[Opening EXTRACTED MATERIAL section]

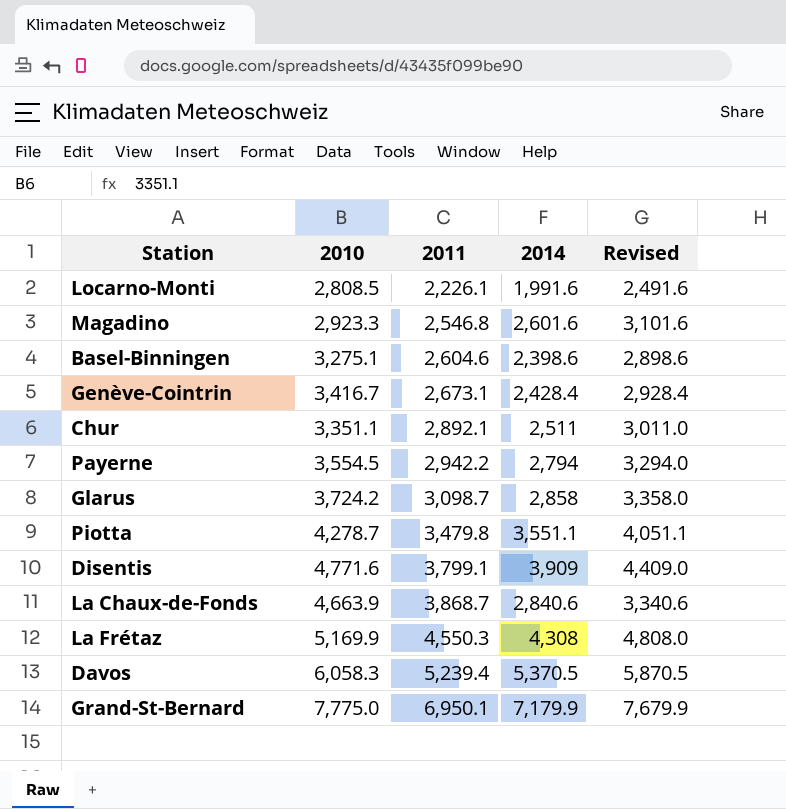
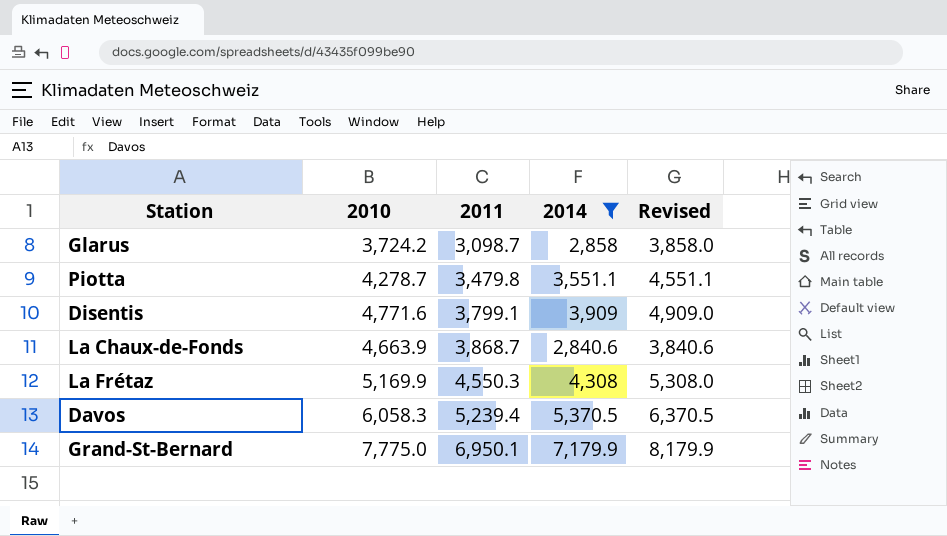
filter: none -> 2014 >= 2,840.6
column Revised | formula: [2014] + 500 -> [2014] + 1000

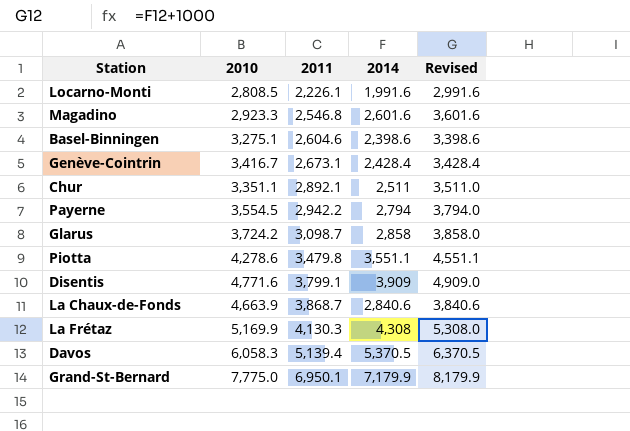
filter: 2014 >= 2,840.6 -> none
Piotta | 2010: 4,278.7 -> 4,278.6
La Frétaz | 2011: 4,550.3 -> 4,130.3
Davos | 2011: 5,239.4 -> 5,139.4

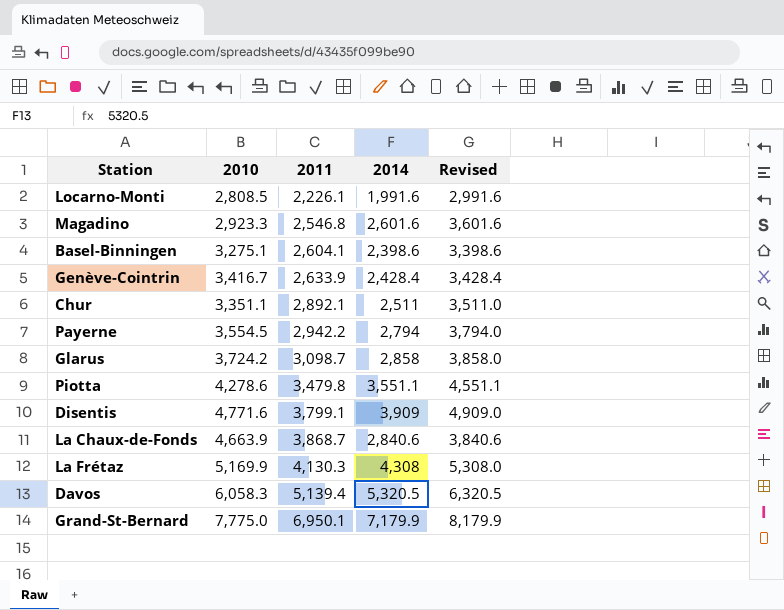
Basel-Binningen | 2011: 2,604.6 -> 2,604.1
Genève-Cointrin | 2011: 2,673.1 -> 2,633.9
Davos | 2014: 5,370.5 -> 5,320.5
Davos | Revised: 6,370.5 -> 6,320.5

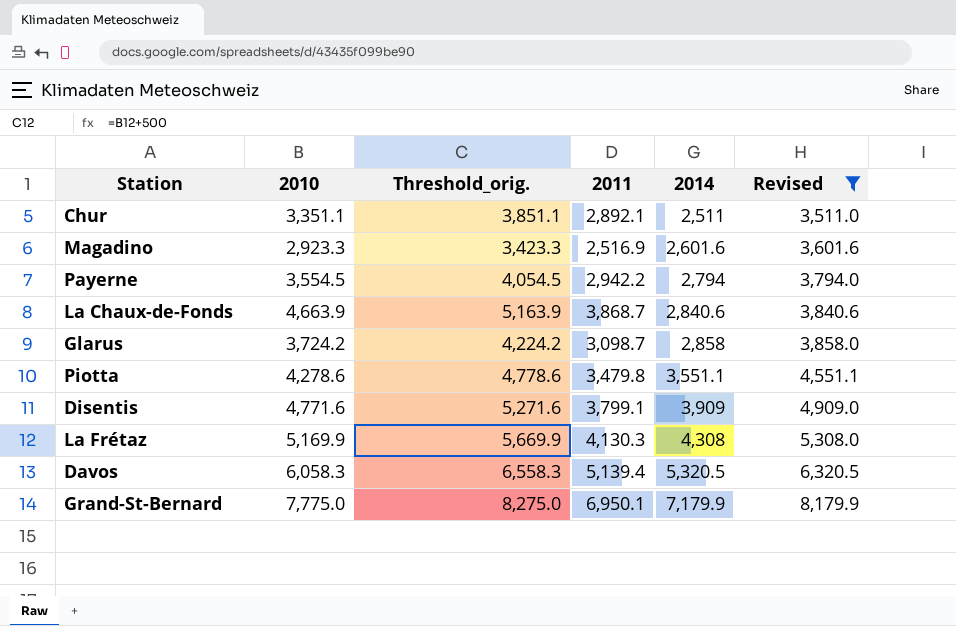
filter: none -> Revised >= 3,511.0
row order: 2011 ascending -> 2014 ascending
column Threshold_orig. | formula: none -> [2010] + 500
Magadino | 2011: 2,546.8 -> 2,516.9

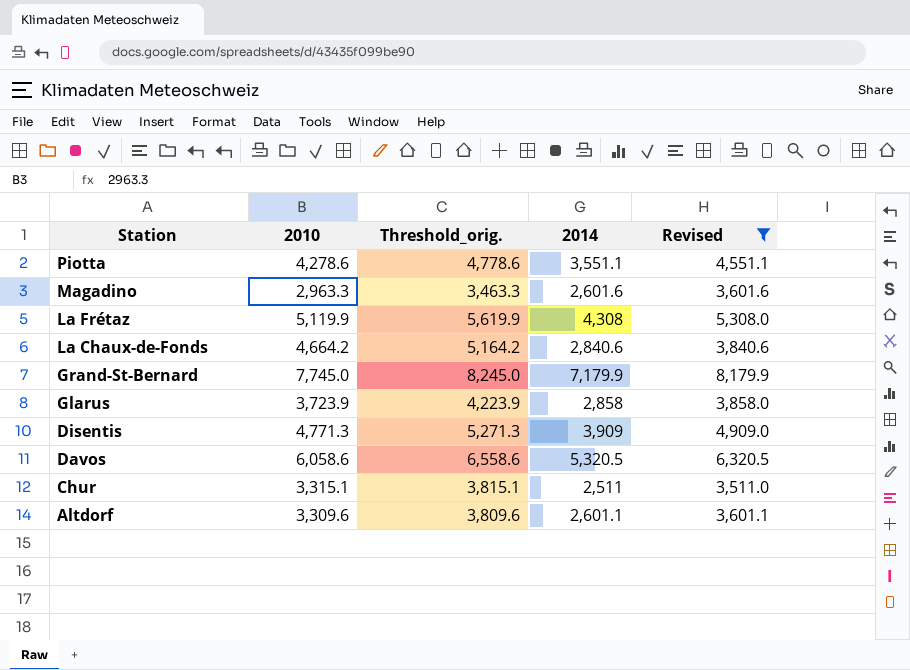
row order: 2014 ascending -> Station descending
column 2011 | position: 4 -> none
row Payerne: 3,554.5 | 4,054.5 | 2,942.2 | 2,794 | 3,794.0 -> none
Magadino | 2010: 2,923.3 -> 2,963.3
Magadino | Threshold_orig.: 3,423.3 -> 3,463.3
La Frétaz | 2010: 5,169.9 -> 5,119.9
La Frétaz | Threshold_orig.: 5,669.9 -> 5,619.9
La Chaux-de-Fonds | 2010: 4,663.9 -> 4,664.2
La Chaux-de-Fonds | Threshold_orig.: 5,163.9 -> 5,164.2
Grand-St-Bernard | 2010: 7,775.0 -> 7,745.0
Grand-St-Bernard | Threshold_orig.: 8,275.0 -> 8,245.0
Glarus | 2010: 3,724.2 -> 3,723.9
Glarus | Threshold_orig.: 4,224.2 -> 4,223.9
Disentis | 2010: 4,771.6 -> 4,771.3
Disentis | Threshold_orig.: 5,271.6 -> 5,271.3
Davos | 2010: 6,058.3 -> 6,058.6
Davos | Threshold_orig.: 6,558.3 -> 6,558.6
Chur | 2010: 3,351.1 -> 3,315.1
Chur | Threshold_orig.: 3,851.1 -> 3,815.1
row Altdorf: none -> 3,309.6 | 3,809.6 | 2,601.1 | 3,601.1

[Closing EXTRACTED MATERIAL section]

• _WHAT THE TASK REQUIRES_: Show a copy of each line from the data that includes the word "none".

• _EXERCISE SOLUTION_:
filter: none -> 2014 >= 2,840.6
filter: 2014 >= 2,840.6 -> none
filter: none -> Revised >= 3,511.0
column Threshold_orig. | formula: none -> [2010] + 500
column 2011 | position: 4 -> none
row Payerne: 3,554.5 | 4,054.5 | 2,942.2 | 2,794 | 3,794.0 -> none
row Altdorf: none -> 3,309.6 | 3,809.6 | 2,601.1 | 3,601.1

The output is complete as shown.